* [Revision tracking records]
================================
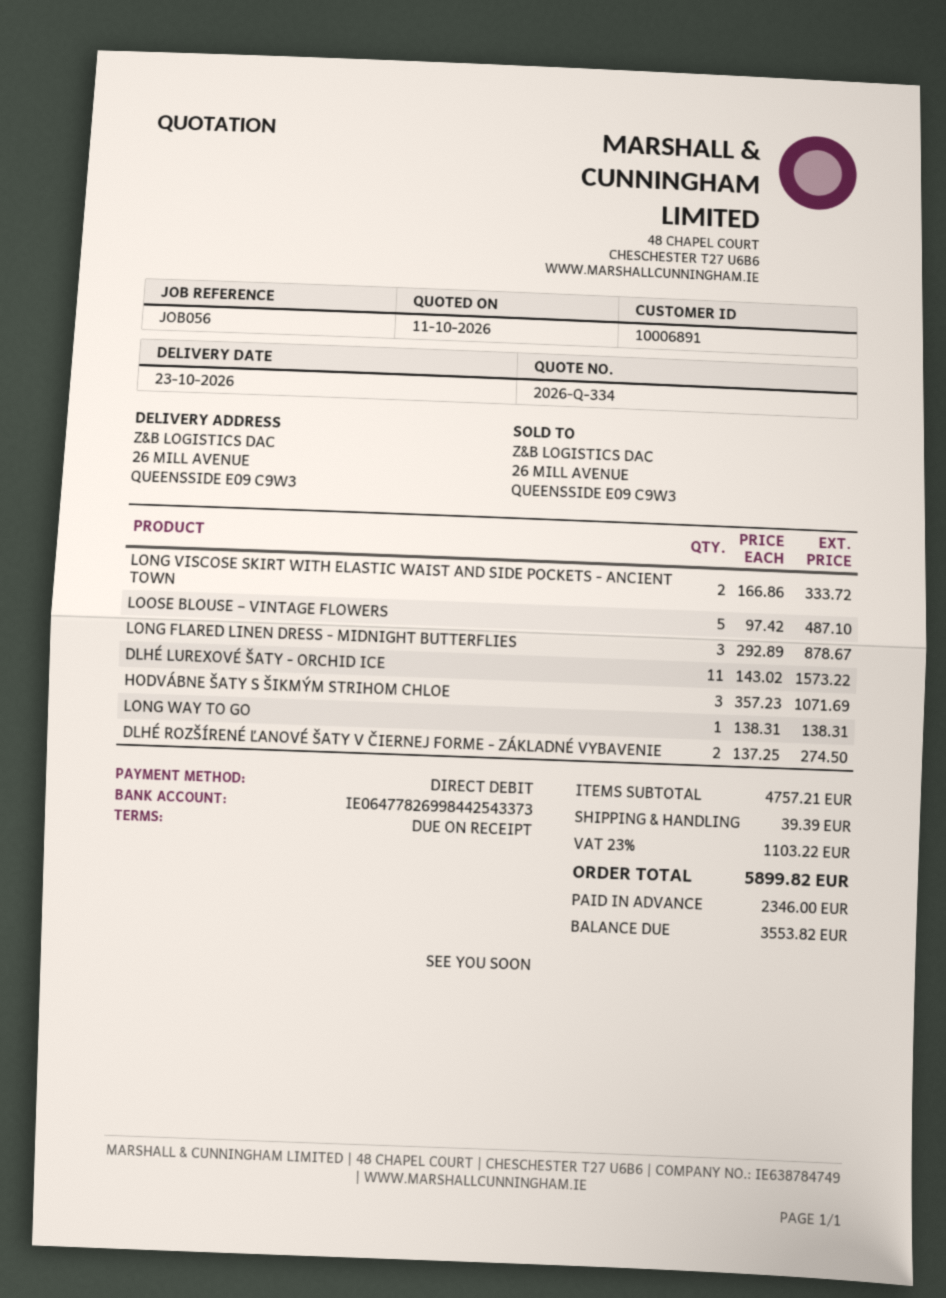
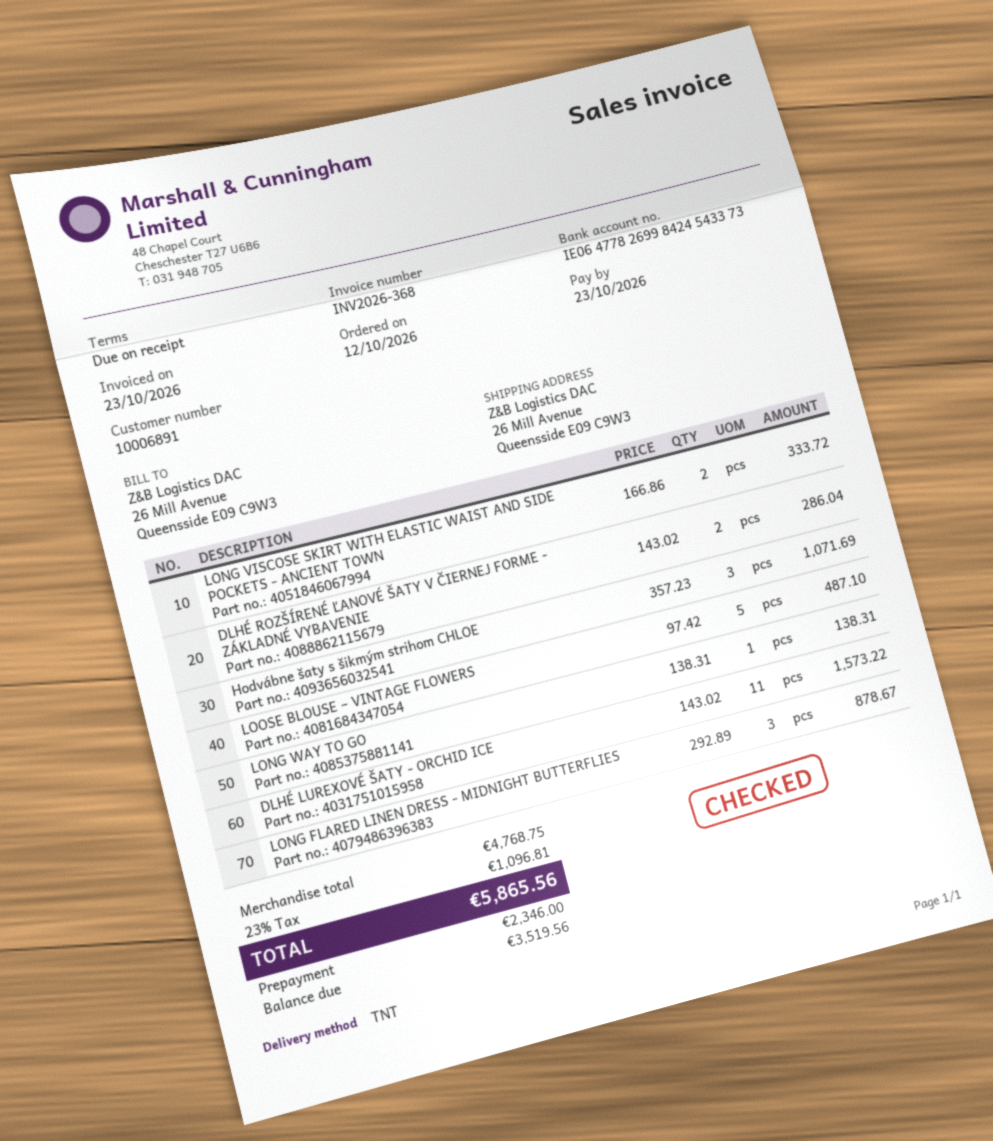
bank account: IE06477826998442543373 -> IE06477826998424543373
DLHÉ ROZŠÍRENÉ ĽANOVÉ ŠATY V ČIERNEJ FORME - ZÁKLADNÉ VYBAVENIE: 2 x 137.25 = 274.50 -> 2 x 143.02 = 286.04
subtotal: 4757.21 -> 4768.75
shipping: 39.39 -> none
tax: 23% = 1103.22 -> 23% = 1096.81
total: 5899.82 -> 5865.56
balance: 3553.82 -> 3519.56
================================
* [Task requirements] Omit the pictures and reproduce the records above exactly.

* [Response to this task]
bank account: IE06477826998442543373 -> IE06477826998424543373
DLHÉ ROZŠÍRENÉ ĽANOVÉ ŠATY V ČIERNEJ FORME - ZÁKLADNÉ VYBAVENIE: 2 x 137.25 = 274.50 -> 2 x 143.02 = 286.04
subtotal: 4757.21 -> 4768.75
shipping: 39.39 -> none
tax: 23% = 1103.22 -> 23% = 1096.81
total: 5899.82 -> 5865.56
balance: 3553.82 -> 3519.56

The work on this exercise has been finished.